| By Dave Harding, ProgressOhio - Jul 4th, 2008 at 7:49 am EDT |

Candidates' Vices: Craps and Poker
McCain's passion for gambling and taking other risks has never been a secret. He was a Navy flyer, trained in the art of controlled crash landings on aircraft carriers. He spent his youth sneaking booze behind the backs of his schoolmasters and reveling in his stack of demerits. He came of age on shore leave in the casinos of Monte Carlo, in a Navy culture that had long embraced dice in the officers' clubs.The moral code of McCain's youth always distinguished between sins of honor and sins of pleasure. "Don't lie, cheat or steal — anything else is fair game," McCain told his son Jack when the boy left for the U.S. Naval Academy at Annapolis, Md.

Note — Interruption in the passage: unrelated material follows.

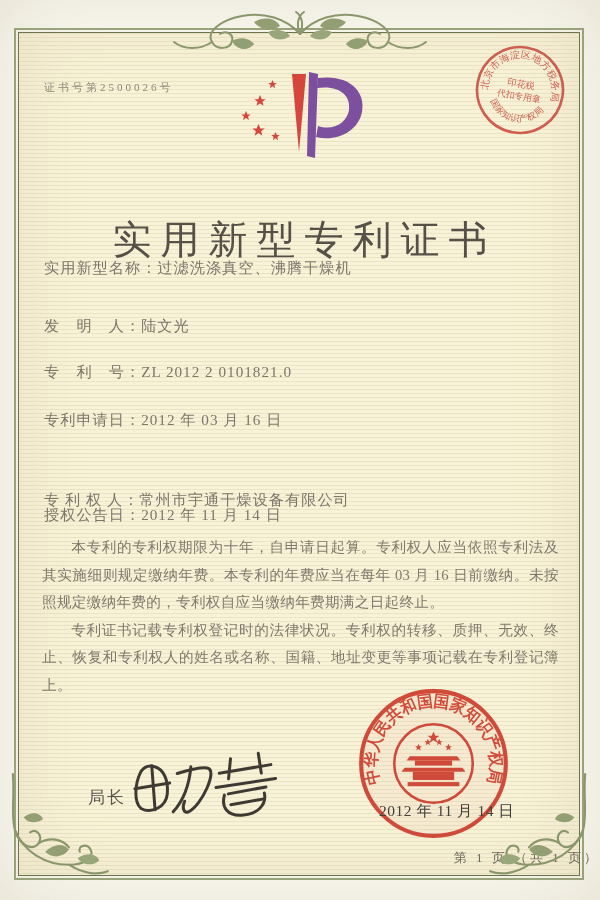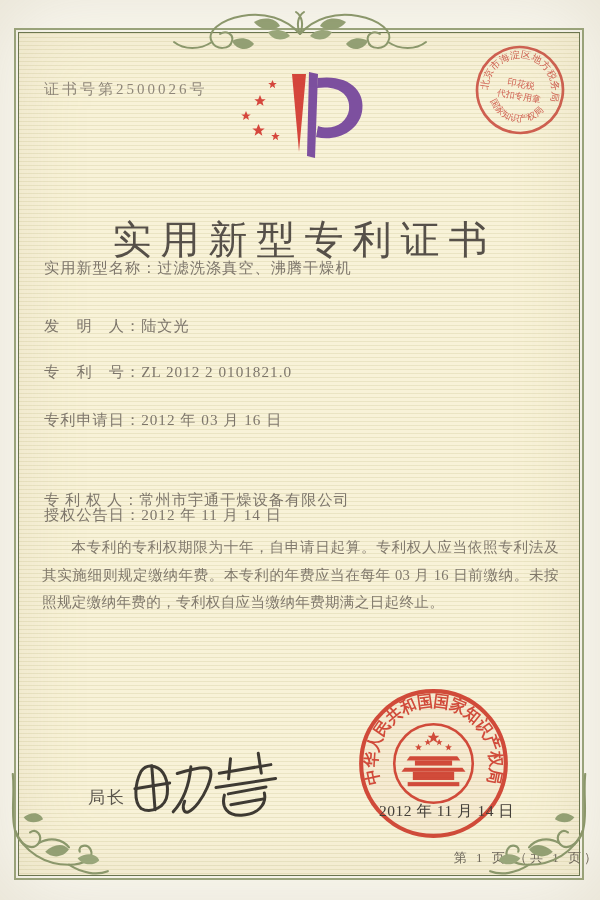"证书号第2500026号" .cert-number { font-size: 15px -> 11px }
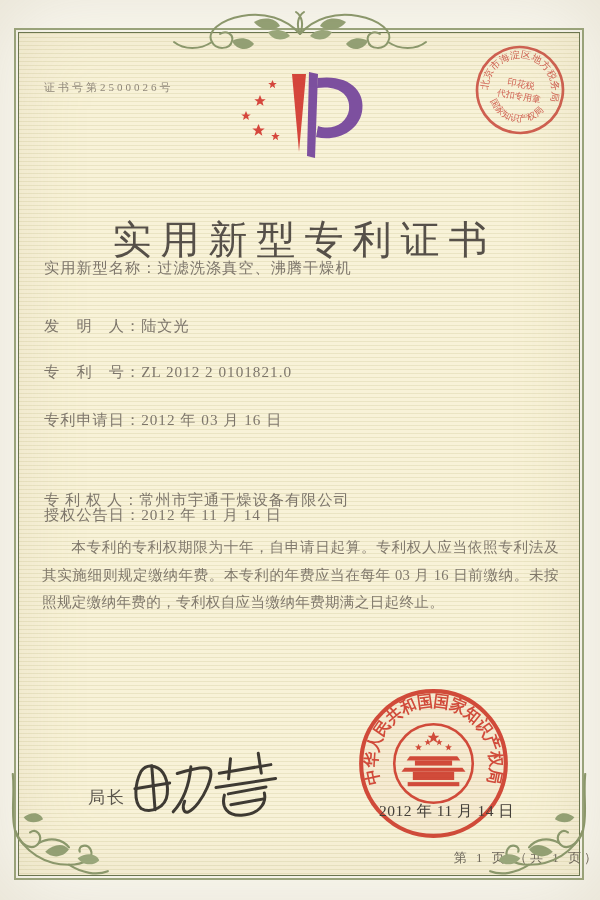"专利证书记载专利权登记时的法律状况。专利权的转移、质押、无效、终止、恢复和专利权" p { html: none -> <p>专利证书记载专利权登记时的法律状况。专利权的转移、质押、无效、终止、恢复和专利权人的姓名或名称、国籍、地址变更等事项记载在专利登记簿上。</p> }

In his memoir, McCain recalls that by his mid-20s, he "had begun to aspire to a reputation for more commendable achievements than long nights of drinking and gambling."
Over time he gave up the drinking bouts, but he never quite kicked the periodic yen for dice. In the past decade, he has played on Mississippi riverboats, on Indian land, in Caribbean craps pits and along the length of the Las Vegas Strip. Back in 2005 he joined a group of journalists at a magazine-industry conference in Puerto Rico, offering betting strategy on request.
"Enjoying craps opens up a window on a central thread constant in John's life," says John Weaver, McCain's former chief strategist, who followed him to many a casino. "Taking a chance, playing against the odds."